The first state-wide survey of the Bornean banteng in Sabah was conducted in 1982 by Davies and Payne, which used non-quantitative community-based surveys to collect information on sightings from villagers in order to identify and map the distribution of banteng subpopulations. A second survey was conducted by Boonratana in 1996, which used non-invasive surveys of banteng tracks and dung deposits to identify their distribution and to estimate density. Since this time dramatic changes to the landscape have occurred, with widespread deforestation and conversion of banteng habitat to vast agricultural plantations. This activity has had a detrimental impact upon the banteng, causing local extinctions of subpopulations and advancing the declining trend of this species. The present-day distribution of banteng in Sabah is unknown, therefore it is very difficult to a) effectively manage the population, b) to identify priority subpopulations for conservation, and c) design, implement and monitor appropriate conservation strategies to prevent their impending extinction.


Training of student and staff was conducted in non-invasive sampling of faecal DNA, camera trapping, recognition of signs, navigation and data management to facilitate research. Temporary staff and those from other organisations also received training in banteng camera trapping and navigation when required. These skills were used to further their career progression and facilitate banteng conservation. One international student has been educated to PhD level in banteng ecology and population genetics. One local MSc student focused his research project on banteng distribution modelling. Four international undergraduate PTY students gained one year’s experience in banteng research and conservation, and each produced a small research project on banteng ecology. Another two undergraduate students joined in 2015.The findings of these research projects have been incorporated into reports specifically written for each forest surveyed, and have contribute to the drafting of an Action Plan for banteng in Sabah.

Remnant subpopulations have been located using remote infrared Reconyx camera traps, sign encounters and ad-hoc sightings, whilst data is compiled from other stakeholders and researchers. Preliminary distribution of banteng has been mapped using digital mapping software ArcGIS. Baseline data on herd demography, activity patterns, and illegal activity has been collected using remote infrared camera traps and direct observation, and analysed using the same methods developed in Project 1. The population genetic structure has been identified using non-invasively collected faecal DNA and amplified using mitochondrial markers developed during project 1.

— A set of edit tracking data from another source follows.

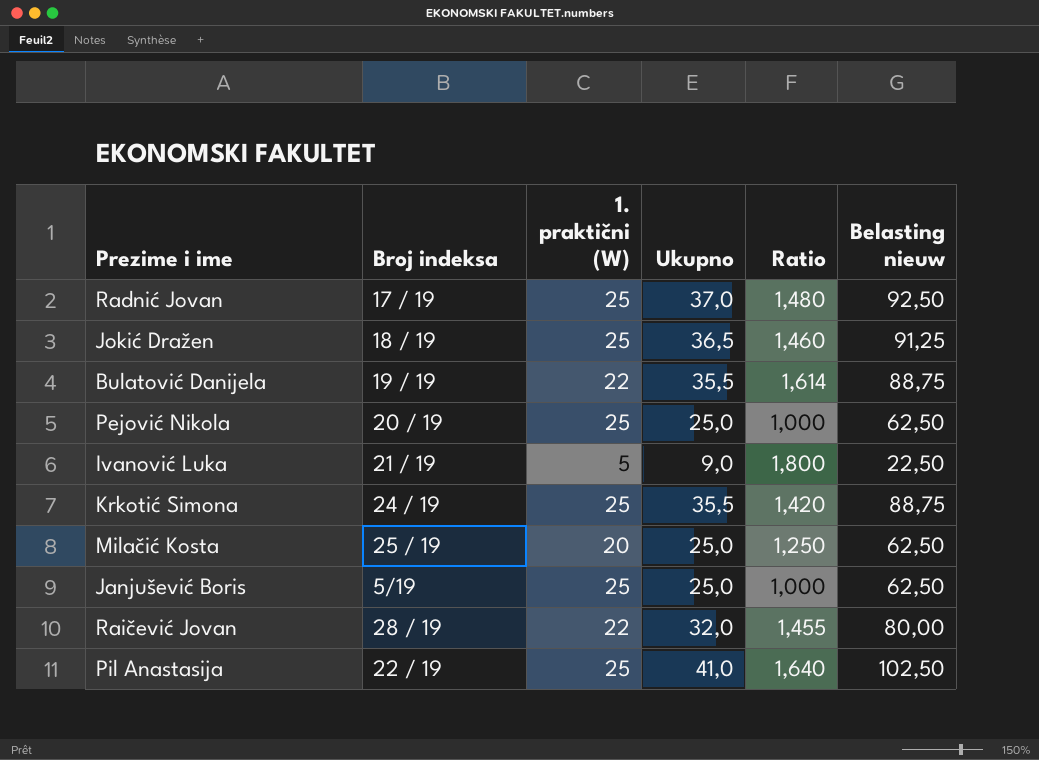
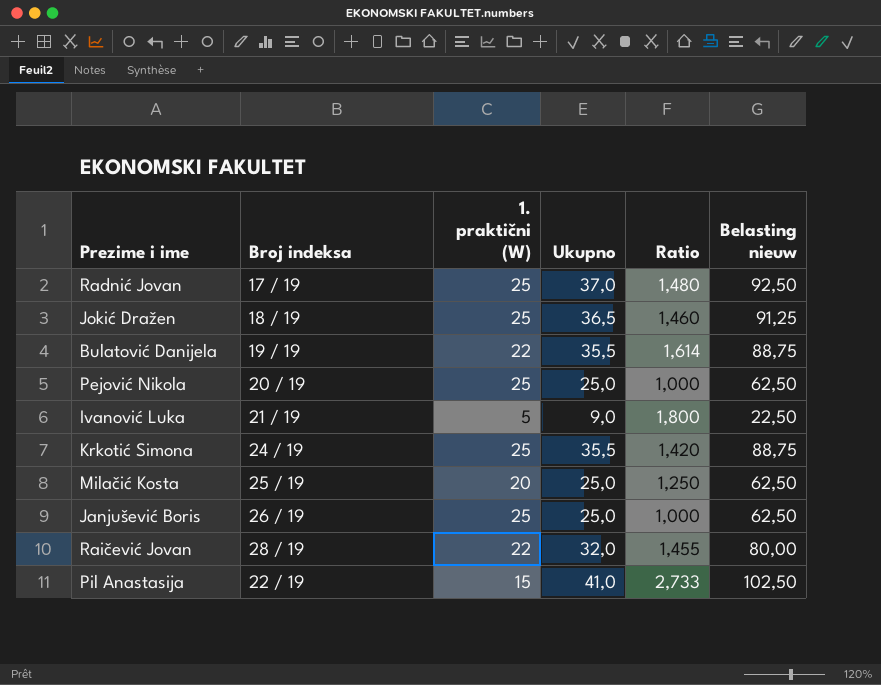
Janjušević Boris | Broj indeksa: 5/19 -> 26 / 19
Pil Anastasija | 1. praktični (W): 25 -> 15
Pil Anastasija | Ratio: 1,640 -> 2,733

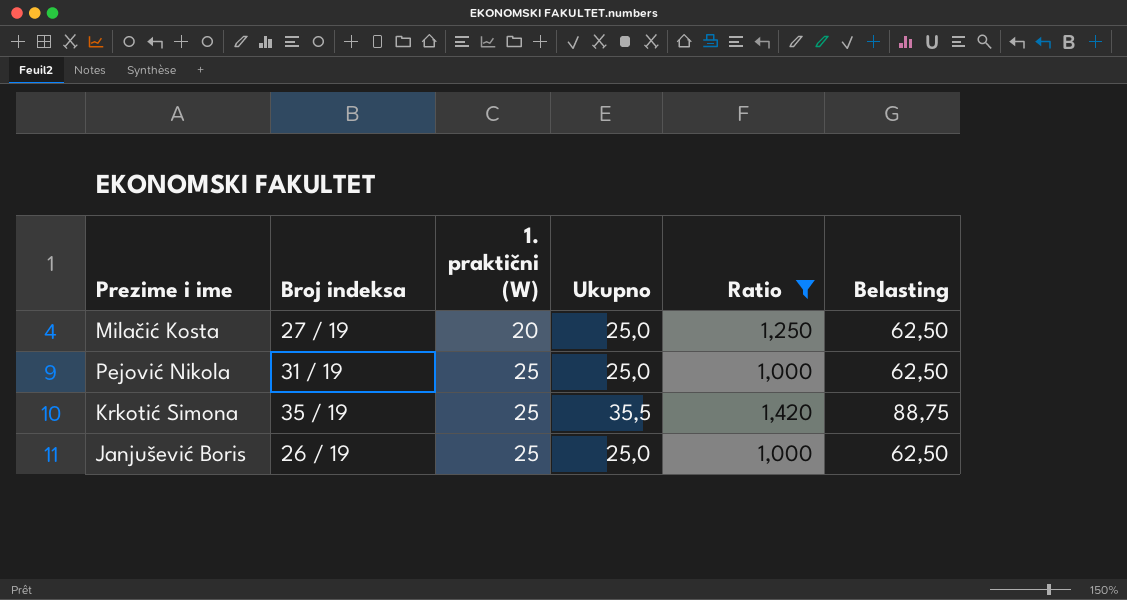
filter: none -> Ratio <= 1,420
row order: none -> 1. praktični (W) ascending
column name: Belasting nieuw -> Belasting
Milačić Kosta | Broj indeksa: 25 / 19 -> 27 / 19
Pejović Nikola | Broj indeksa: 20 / 19 -> 31 / 19
Krkotić Simona | Broj indeksa: 24 / 19 -> 35 / 19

Banteng signs and observations will be modelled using distribution modelling algorithms in order to identify unoccupied habitat that may have the potential to support banteng, and to identify wildlife corridors in order to re-establish connectivity between banteng subpopulations. The distribution of illegal activity will show the areas of the forest reserves that are most vulnerable and which subpopulations should be the conservation priority.

A workshop held in 2017 has provided a platform for information-sharing and conducting a population and habitat viability analysis, which has been fed into the Action Plan for banteng in Sabah.

Counterpart: Dr. L. Ambu & Mr. W. Baya/Sabah Wildlife Department

Collaborators: Datuk S. Mannan/Sabah Forestry Department.

Placement Training Students:

2015-2016: Glesni Phillips. Project: Effective management strategies of the Bornean banteng (Bos javanicus lowi) in Sabah, Malaysian Borneo.

2015-2016: Adam Jameson. Project: The ecology of Storm’s stork (Ciconia stormi) in Borneo.

2014-2015: Kate Journeaux. Project: Herd demography, sexual segregation and the effects of forest management on Bornean banteng Bos javanicus lowi in Sabah, Malaysian Borneo.

2014-2015: Molly Ellis. Project: Illegal activity in Commercial and Protected forest reserves in Sabah and its effect on the behaviour of the Bornean Banteng.

2013-2014: Stephanie Ridge. Project: Foraging behaviour and forage choices of the Bornean banteng (Bos javanicus lowi) in Sabah, Malaysia.

2013-2014: Naomi Prosser. Project: A body condition scoring system for the Bornean banteng (Bos javanicus lowi) and the effect of forest management and the wet and dry season on these scores in Sabah, Malaysia.